There was the loss of Karen; the loss of the M’s in the changes her death wrought in them; the loss of trust in the teacher who screamed at you to get your seven-year old self together that play-lunch when Karen’s funeral was held at the church over the road from school. After all, it’s wasn't like she was my sister. The loss of confidence in what was best to say and do as you met so many new situations for which you had no model.

There was the loss of routine as you were able to eat disallowed foods, watch banned television, practice piano less.

The loss echoes through the years when five years later you realized you’d lost the ability to mentally conjure her image prior to that indelible date, as thirty years later you come to realizations about its impact.
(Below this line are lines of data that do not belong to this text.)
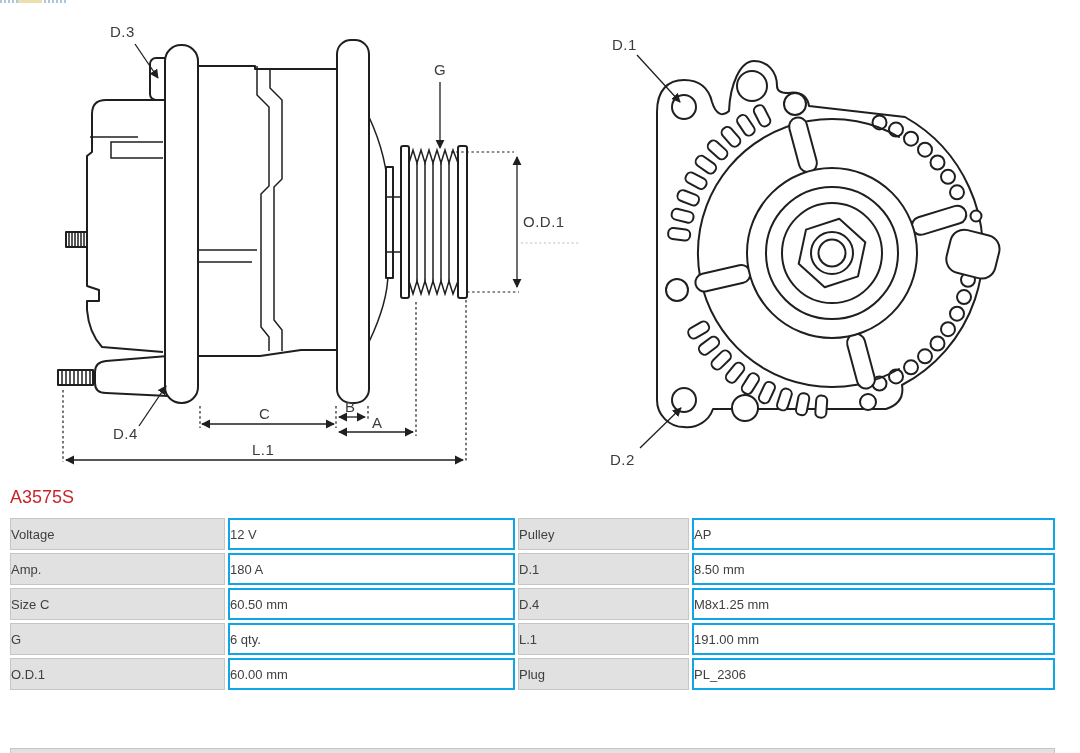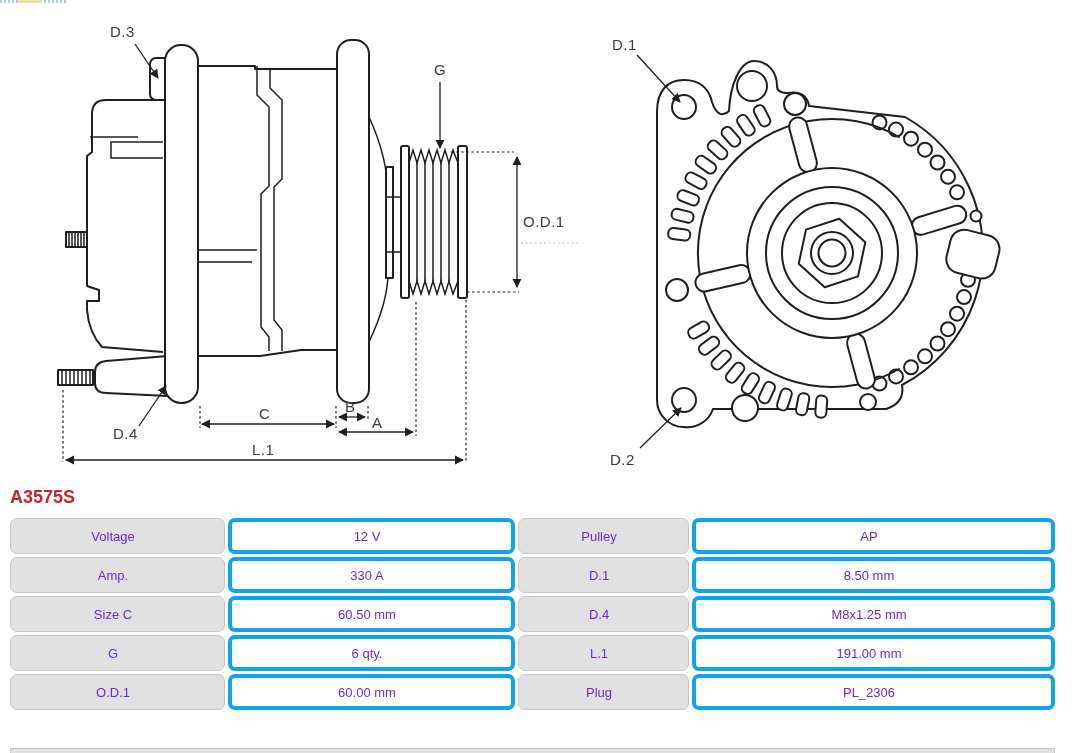--- a/index.html
+++ b/index.html
@@ -15,29 +15,29 @@
   #diagram{position:absolute;left:0;top:0;width:1080px;height:492px;}
   .ln{fill:none;stroke:#1f1f1f;stroke-width:2;stroke-linejoin:round;stroke-linecap:round;}
   .lnw{fill:#fff;stroke:#1f1f1f;stroke-width:2;stroke-linejoin:round;}
   .thin{fill:none;stroke:#1f1f1f;stroke-width:1.5;}
   .dim{fill:none;stroke:#1f1f1f;stroke-width:1.3;}
   .dot{fill:none;stroke:#1f1f1f;stroke-width:1.2;stroke-dasharray:2.5 2.6;}
   .dotlight{fill:none;stroke:#bcbcbc;stroke-width:1;stroke-dasharray:2 2.6;}
   .lbl{font-family:"Liberation Sans",sans-serif;font-size:15px;fill:#3c3c3c;letter-spacing:.5px;}
 
   
-  #part-number{position:absolute;left:10px;top:487px;font-size:18px;font-weight:bold;color:#c9242b;}
+  #part-number{position:absolute;left:10px;top:487px;font-size:18px;font-weight:normal;color:#c9242b;}
 
   
   #spec-table-wrap{position:absolute;left:7px;top:515px;}
   table.spec{border-collapse:separate;border-spacing:3px;table-layout:fixed;}
-  table.spec td{height:28px;font-size:13px;color:#6d28d9;text-align:center;
-                padding:0 9px 0 0;vertical-align:middle;overflow:hidden;white-space:nowrap;border-radius:7px;}
+  table.spec td{height:28px;font-size:13px;color:#404040;text-align:left;
+                padding:0 9px 0 0;vertical-align:middle;overflow:hidden;white-space:nowrap;}
   td.k{background:#e1e1e1;border:1px solid #c6c6c6;}
-  td.v{background:#ffffff;border:4px solid #0ea5e9;}
+  td.v{background:#ffffff;border:2px solid #0ea5e9;}
   #row-sliver{position:absolute;left:10px;top:748px;width:1043px;height:5px;
               background:#e1e1e1;border:1px solid #c6c6c6;border-bottom:none;}
 </style>
 </head>
 <body>
 
 <div id="stage">
 
   <div id="edge-artifact">
       <span></span>
@@ -226,21 +226,21 @@
         </colgroup>
       <tbody>
         <tr>
           <td class="k">Voltage</td>
           <td class="v">12 V</td>
           <td class="k">Pulley</td>
           <td class="v">AP</td>
         </tr>
         <tr>
           <td class="k">Amp.</td>
-          <td class="v">330 A</td>
+          <td class="v">180 A</td>
           <td class="k">D.1</td>
           <td class="v">8.50 mm</td>
         </tr>
         <tr>
           <td class="k">Size C</td>
           <td class="v">60.50 mm</td>
           <td class="k">D.4</td>
           <td class="v">M8x1.25 mm</td>
         </tr>
         <tr>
Each is a fresh loss, and the simple knowledge of this makes me wonder the degree to which my life was shaped from and by that moment in 1976. I've made my choices since, but the influence on them is inescapable.

The book instructs you to identify which of your losses are unresolved and my inclination would be to say it is really only the recent deluge that needs to be dealt with, but as I continue to arrive at new realizations about old events, I wonder if they will ever be resolved or simply take their place as one of the ghosts of my past.

2 Comments:

Blogger avoidance said...

It's a continuous effort towards resolution, but as long as there are these ongoing realizations, i don't think there ever comes a point when you can say "yup, it's sorted" cause they throw you off balance, even just a teeny bit, everytime you think about it from another point of view.

Are you no longer bald?

9:47 am  
Blogger Pickwick said...

I suspect you're right, C, about ongoing degrees of resolution.

I am no longer bald, but am adorned with seven weeks of growth. I did get it done again, but I don't think my employer would be too wrapt in me maintaining baldness as an ongoing style, damn it. I'd prefer it to be!